The Most Dangerous Hour: Daylight Saving Time Throws Us
Who’s running this goddamn stunted reality! |
It almost seems more dangerous than helpful. Daylight saving time. Multiple people told me today they were “feeling” the lost hour. It was dragging them down. They couldn’t function properly. It’s your sleep rhythm that got messed up, I told each one of them.
The LA Times summed it up, I guess:
Though it began on Sunday, researchers have found the most acute effects occur on the first Monday after clocks spring forward. That’s when about one-fifth of the world’s population is forced to get up and go to school or work one hour earlier than their bodies are used to.
The freeways were snarled and backed up this morning because of multiple accidents. I never knew daylight saving time was so dangerous, and that one hour of sleep could knock people for such a loop.
The Times article went on to explain that the first Monday after the time change results in the most heart attacks, car accidents, workplace accidents, and even more suicides.

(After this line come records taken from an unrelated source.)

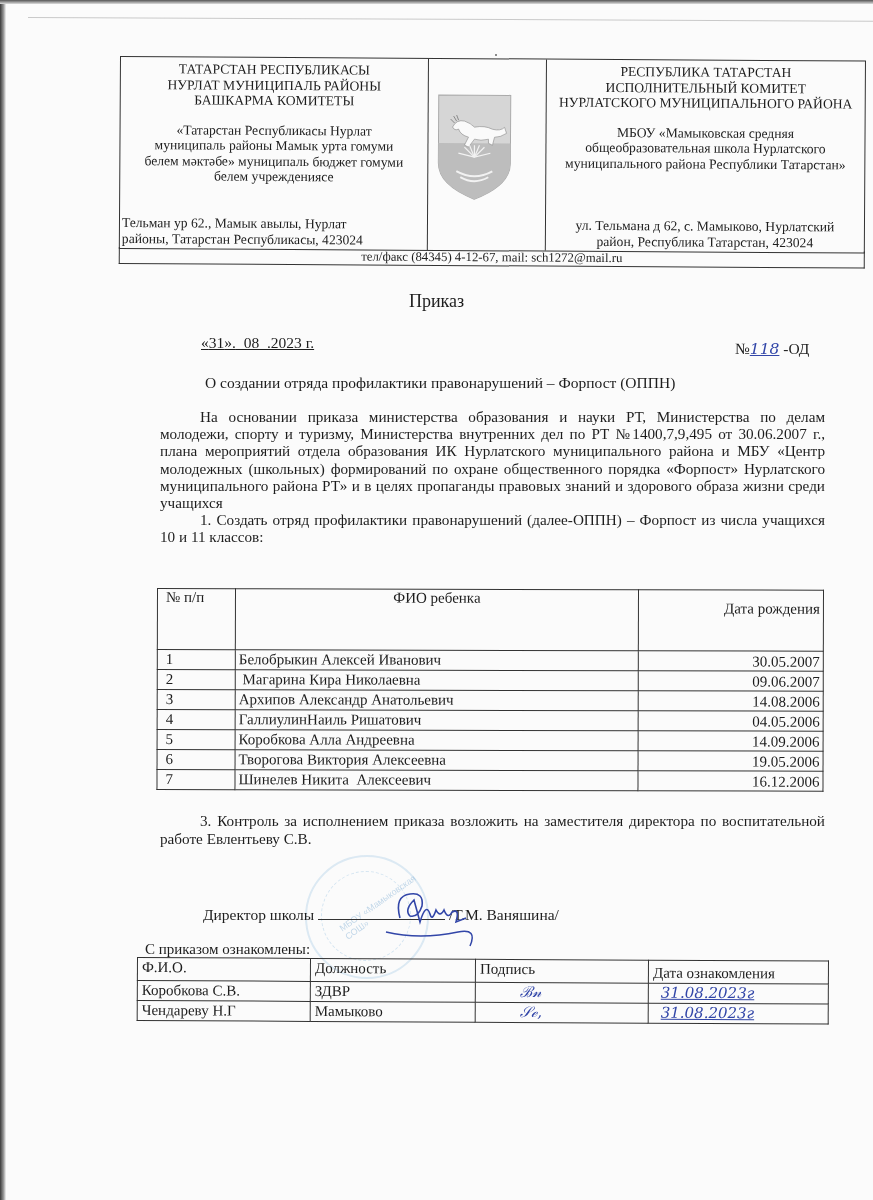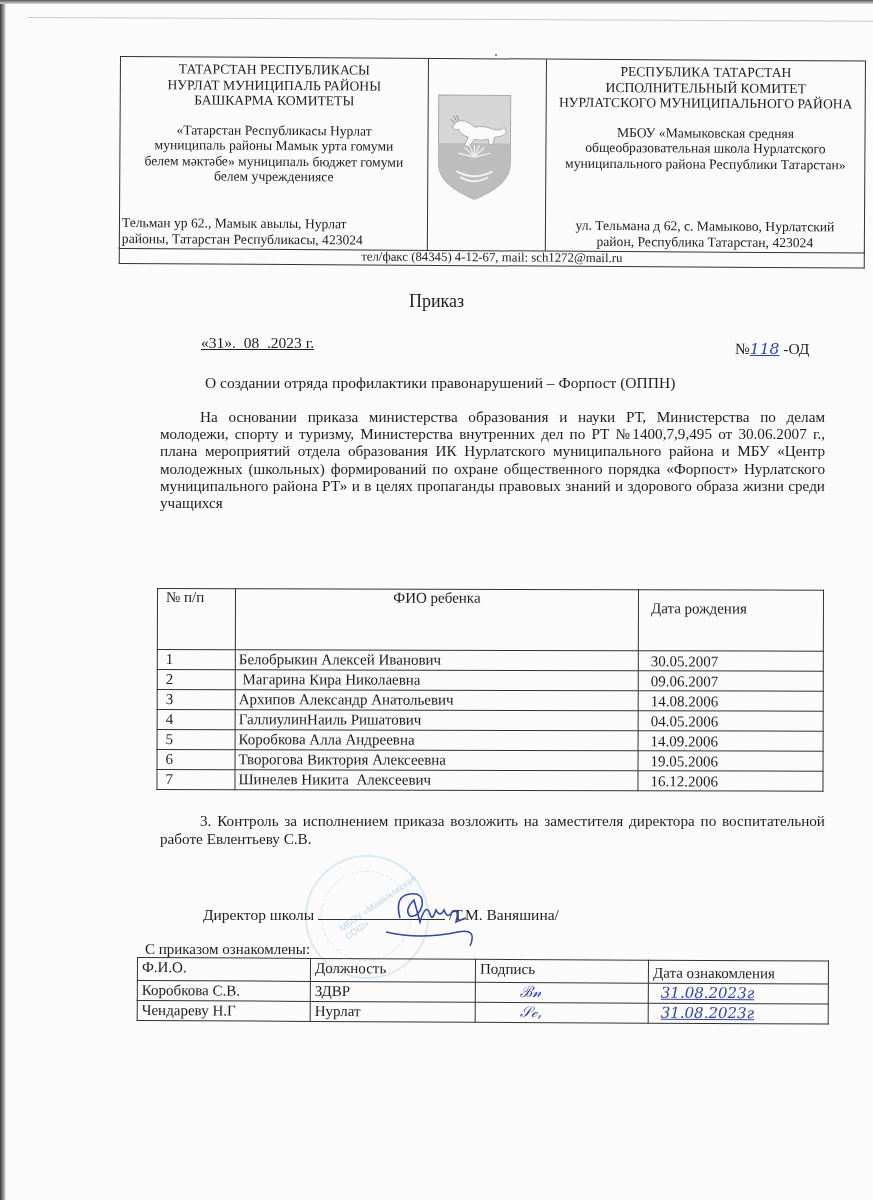"1. Создать отряд профилактики" p.ind { html: none -> <p>1. Создать отряд профилактики правонарушений (далее-ОППН) – Форпост из числа учащихся 10 и 11 классов:</p> }
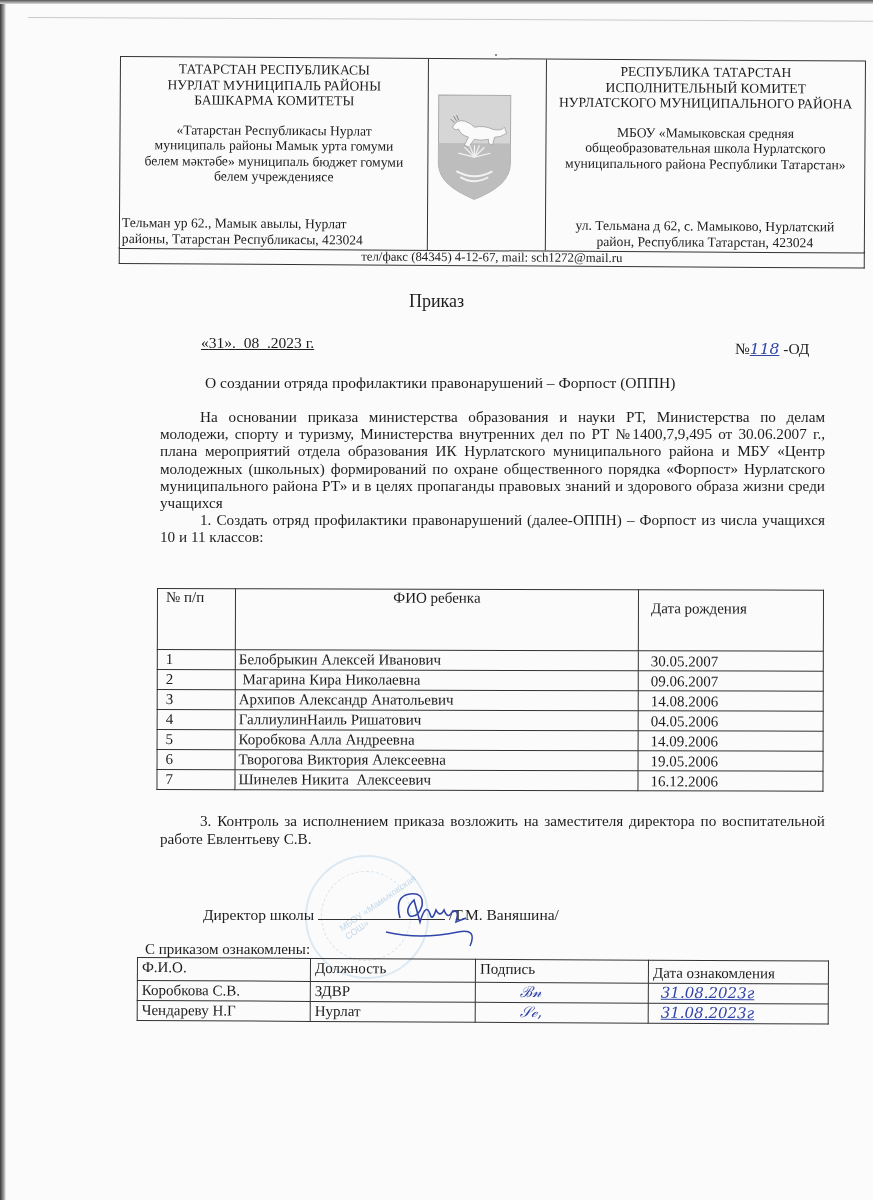"Дата рождения" .kids .c3 { text-align: left -> right }
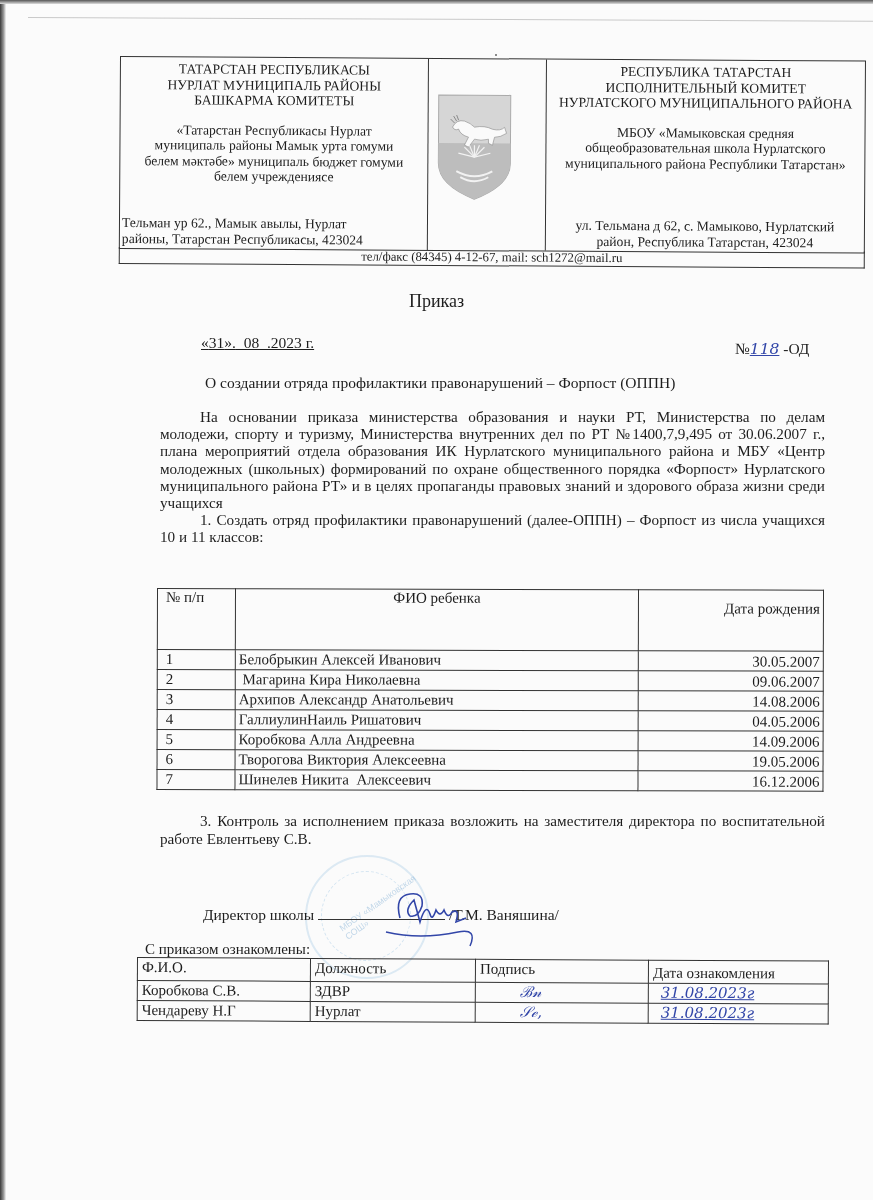"Нурлат" span { text: Нурлат -> Мамыково }
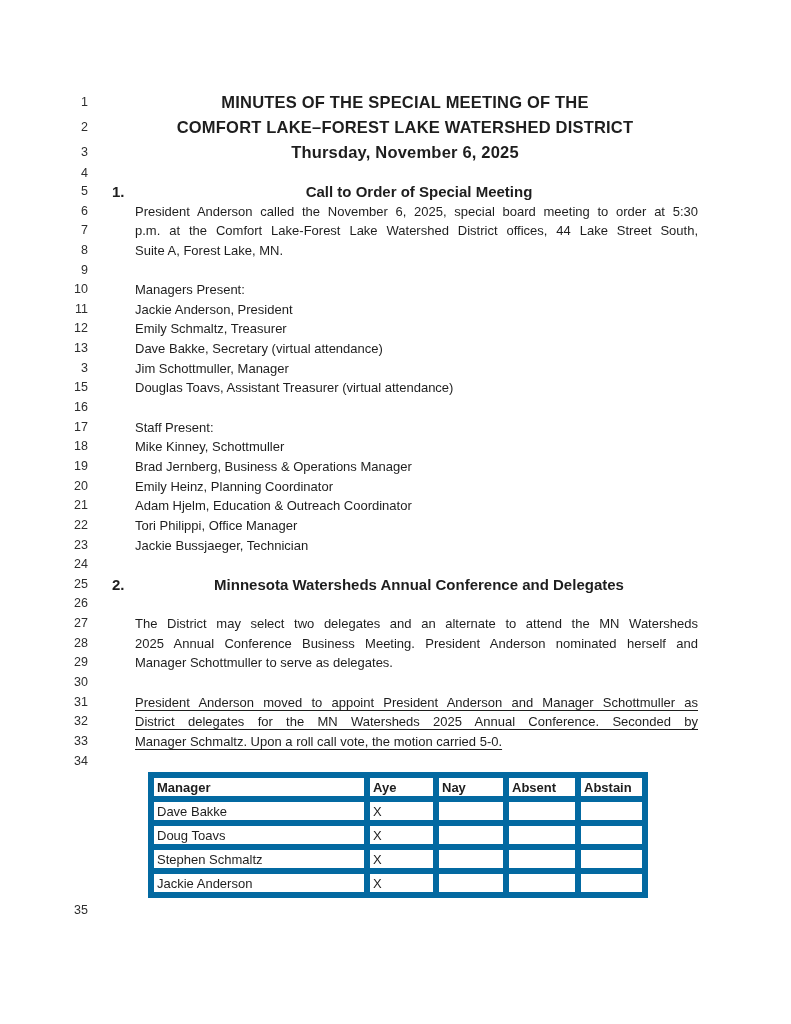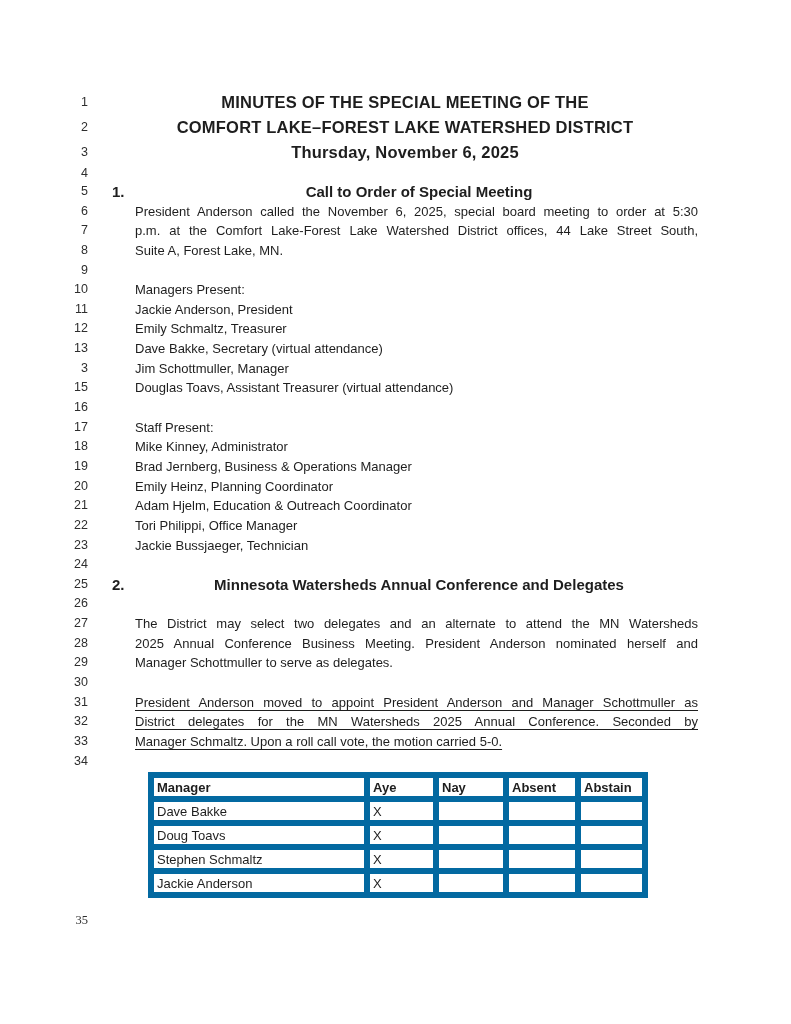"Mike Kinney, Administrator" span.c { text: Administrator -> Schottmuller }
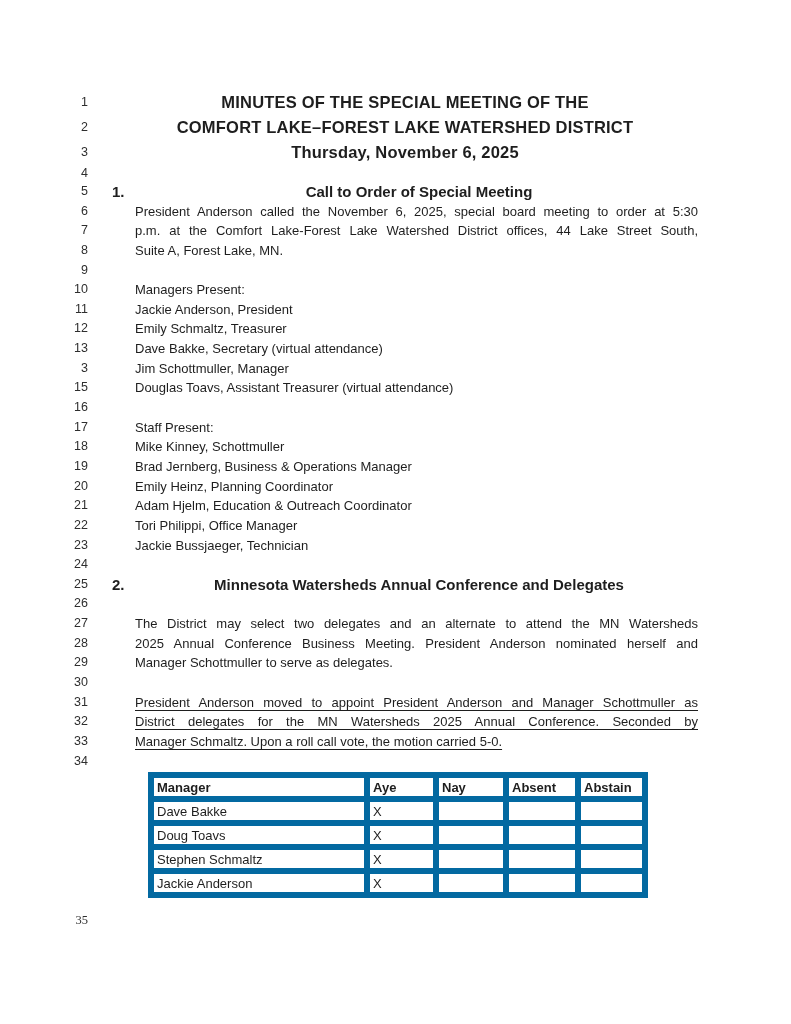"35" .after-table { font-family: Liberation Serif, serif -> none; margin-top: 13px -> 3px }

United Cigar Stores Company (sponsor); artist unknown |
If that one hour is so unsettling, maybe we need more sleep, in general. More rest, more relaxation, more reflection. More staring at the ceiling for hours and wondering, just wondering, where we come from, and where we’re going. Who am I? is a good question with which to start. What makes me important? is another. And, finally, How do I exist, in relation to others? What are my goals in this lifetime? (For more questions and reflections, you can find an abundance in Eric Chaet’s Humanity.)
And, maybe, we could use less stimulation. Less television. Less driving. Less shopping. Less working, if the working is not meaningful and fulfilling. All of it is wearing us out. It’s wearing us thin.
Mostly, I think, Charles Bukowski said it best in the Buk Tapes documentary about time management and the human rat race, (I’m paraphrasing):
You people, all you people, try to do too much. You’re always doing something. Trying to do more and more. I say people should do less. A lot less. Sit back. Have a beer. Take a nap. Lay in bed for hours. Doing nothing for long periods of time. But if you can do that, you’re lucky. Most people have to chase a dollar.